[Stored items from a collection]

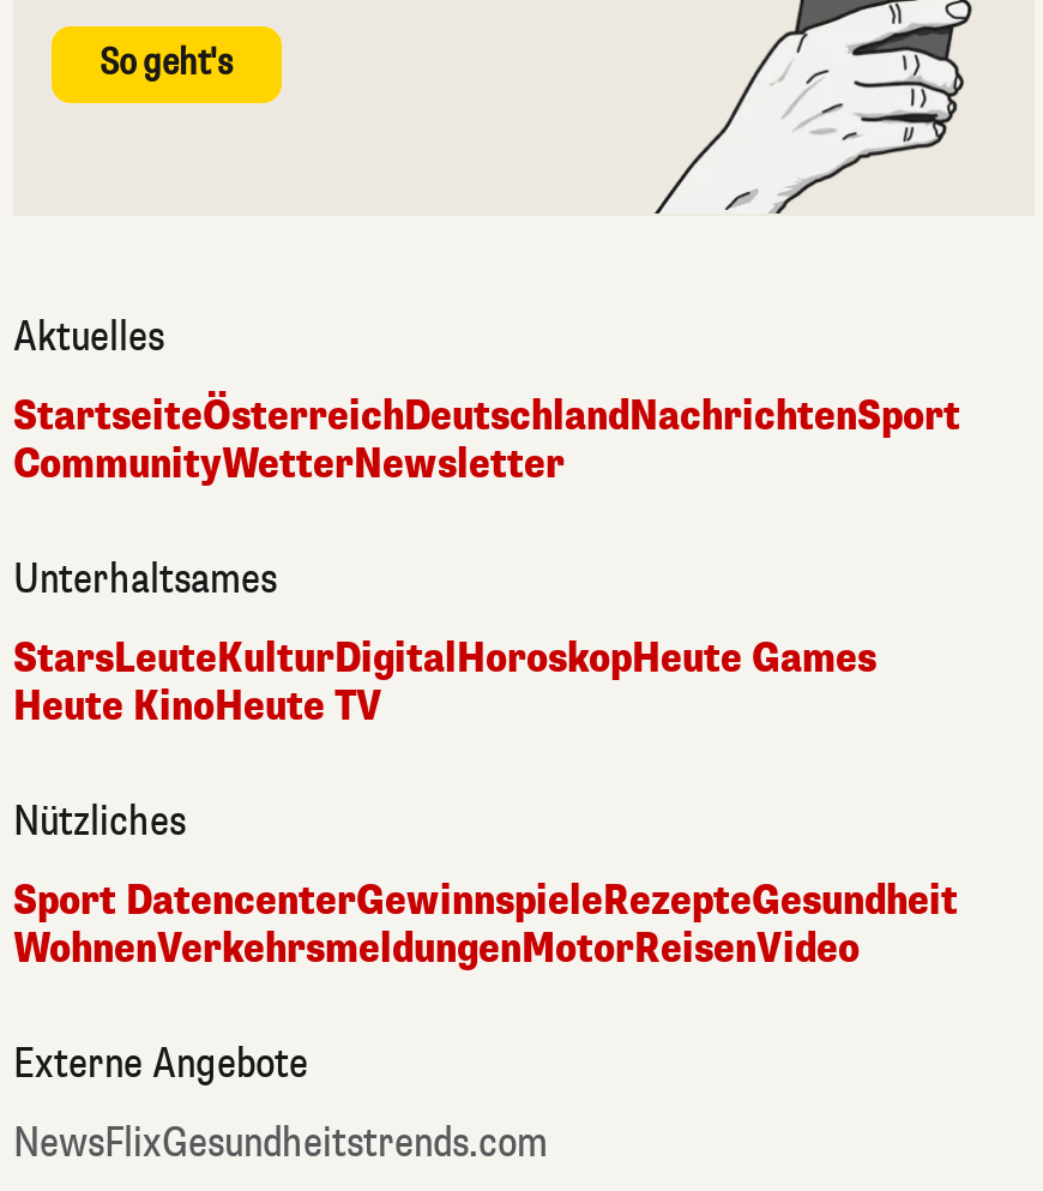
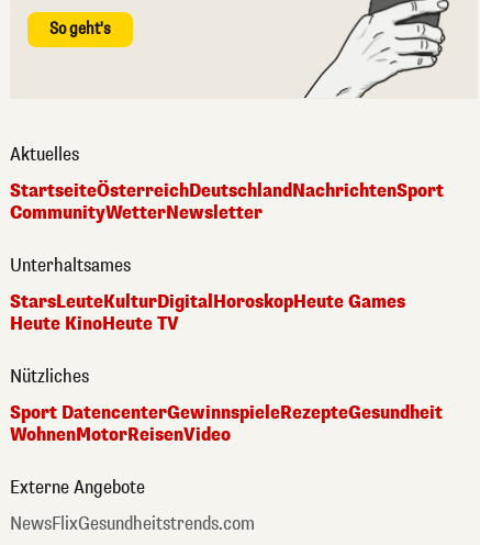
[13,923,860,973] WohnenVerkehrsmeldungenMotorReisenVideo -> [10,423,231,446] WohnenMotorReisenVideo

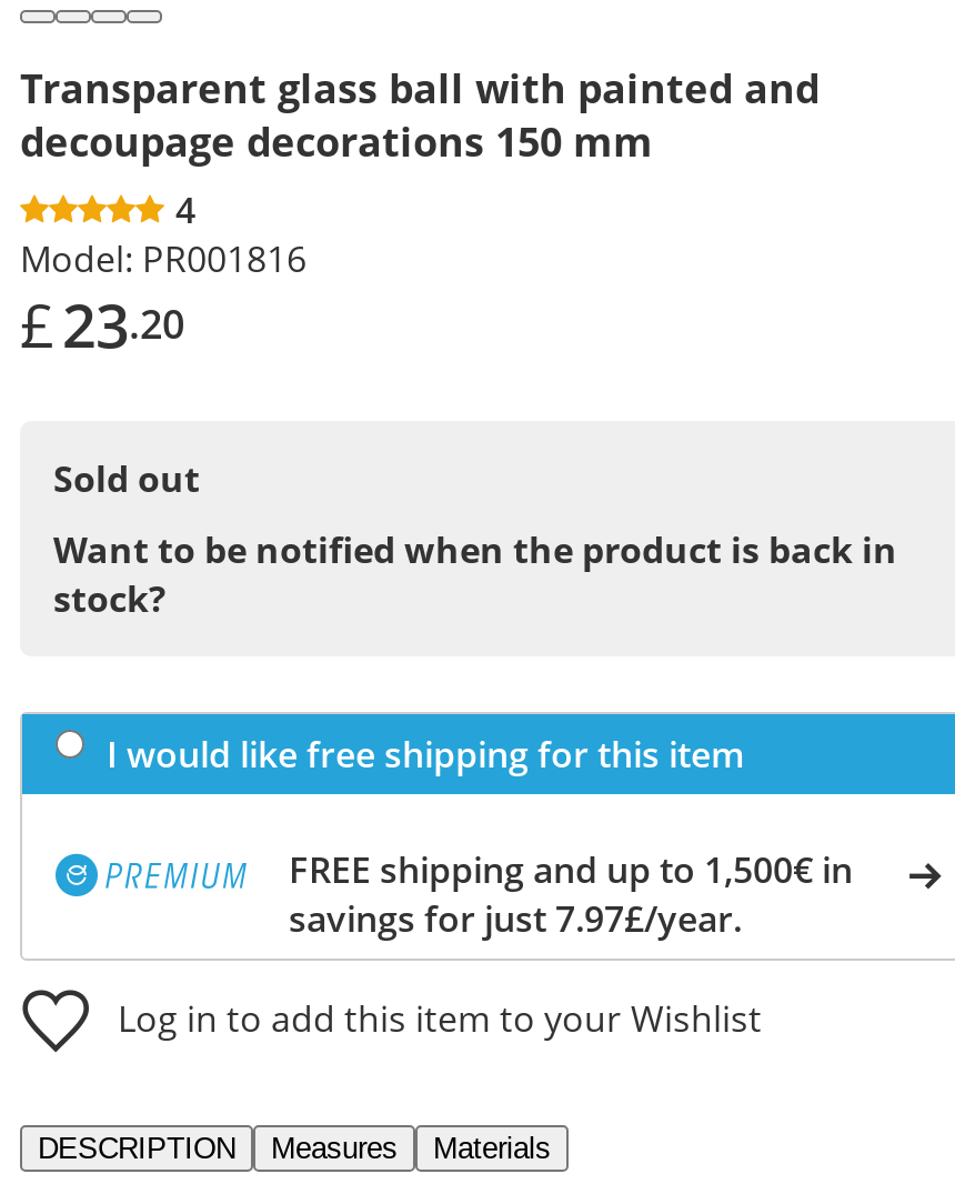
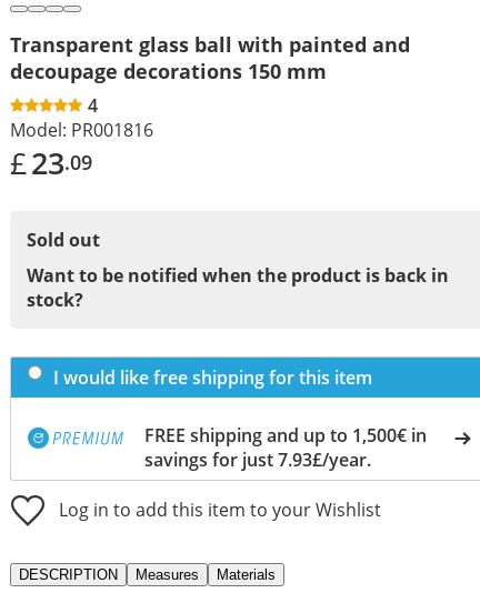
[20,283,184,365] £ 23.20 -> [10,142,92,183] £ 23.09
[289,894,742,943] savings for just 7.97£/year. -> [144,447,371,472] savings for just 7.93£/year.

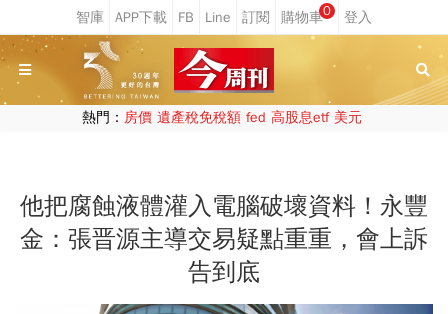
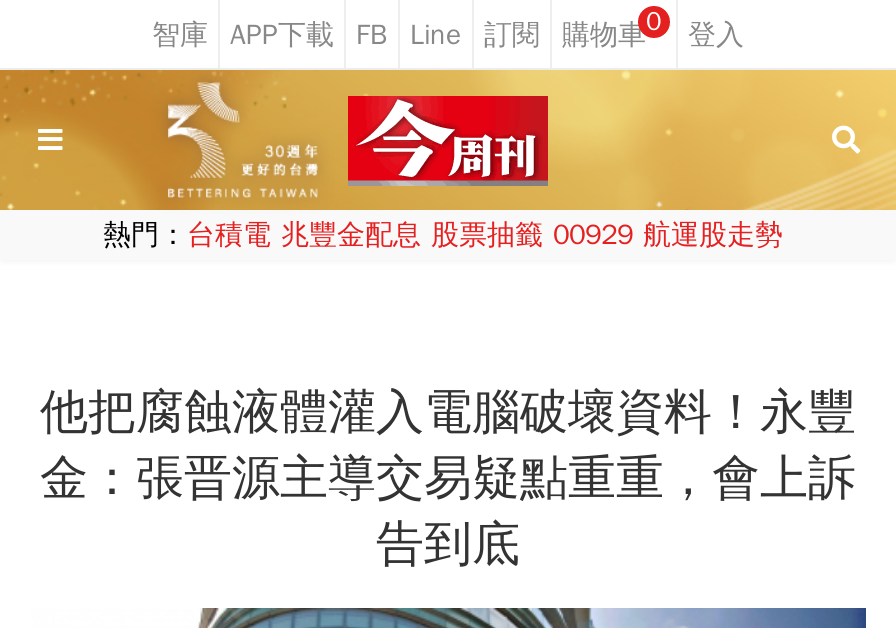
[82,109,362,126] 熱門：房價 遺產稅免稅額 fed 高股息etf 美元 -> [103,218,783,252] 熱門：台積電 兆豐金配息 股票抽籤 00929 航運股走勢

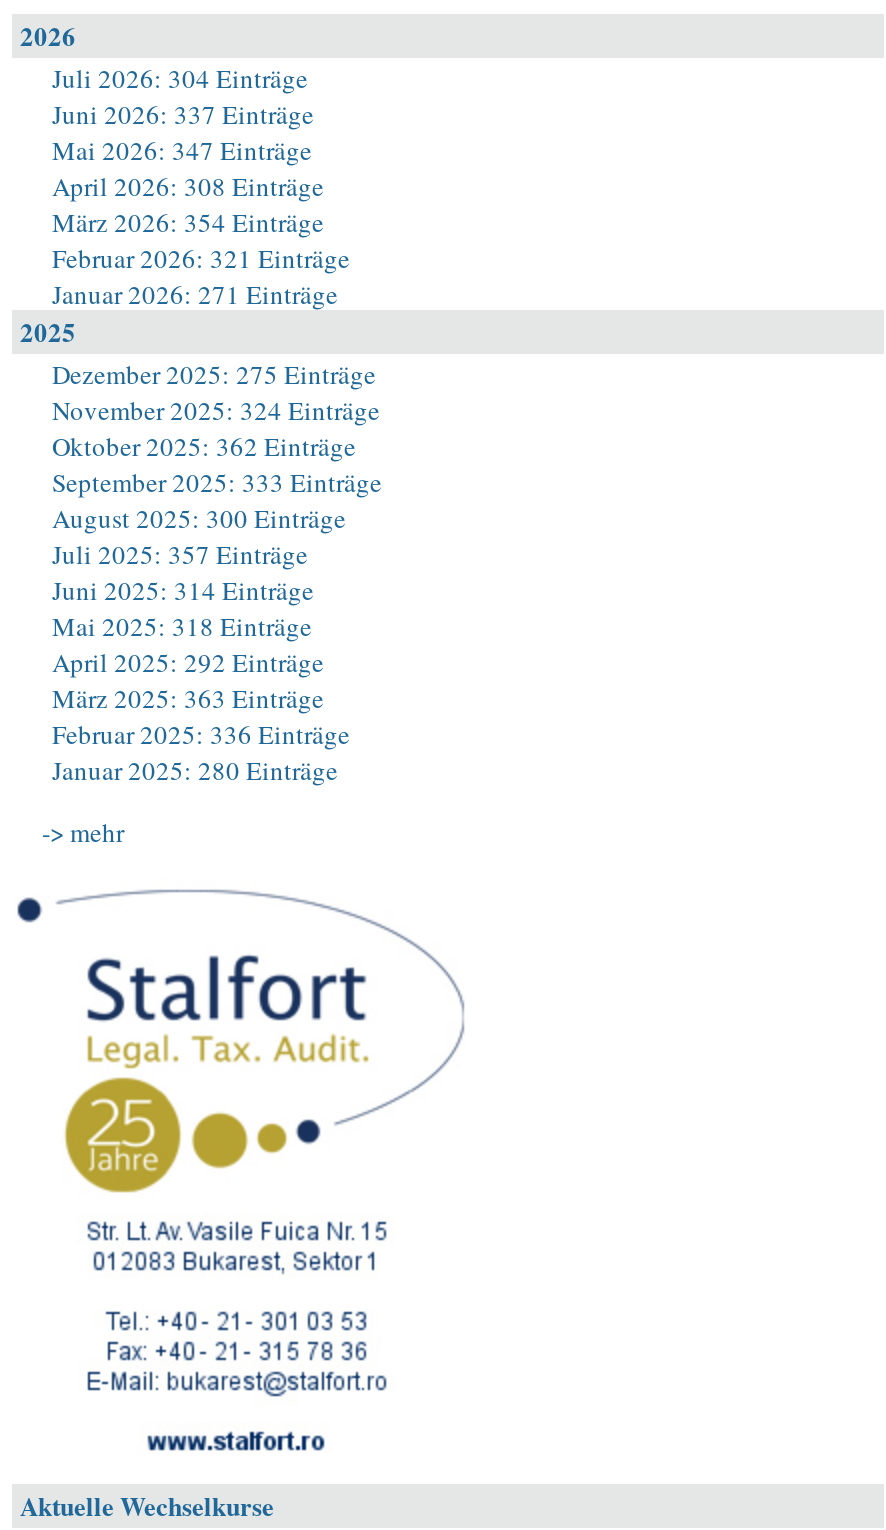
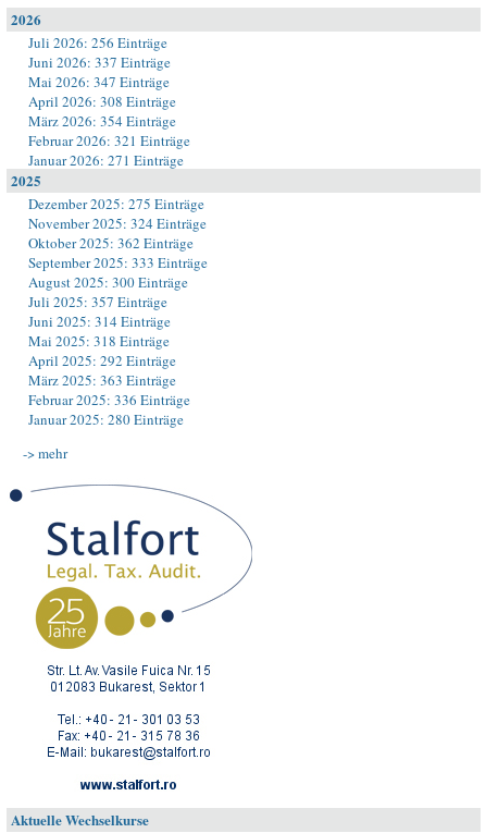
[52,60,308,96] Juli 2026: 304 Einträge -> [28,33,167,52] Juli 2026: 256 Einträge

TASK DESCRIPTION: With the pictures left aside, set down each entry above exactly as it stands.

TASK OUTPUT:
[13,923,860,973] WohnenVerkehrsmeldungenMotorReisenVideo -> [10,423,231,446] WohnenMotorReisenVideo

[20,283,184,365] £ 23.20 -> [10,142,92,183] £ 23.09
[289,894,742,943] savings for just 7.97£/year. -> [144,447,371,472] savings for just 7.93£/year.

[82,109,362,126] 熱門：房價 遺產稅免稅額 fed 高股息etf 美元 -> [103,218,783,252] 熱門：台積電 兆豐金配息 股票抽籤 00929 航運股走勢

[52,60,308,96] Juli 2026: 304 Einträge -> [28,33,167,52] Juli 2026: 256 Einträge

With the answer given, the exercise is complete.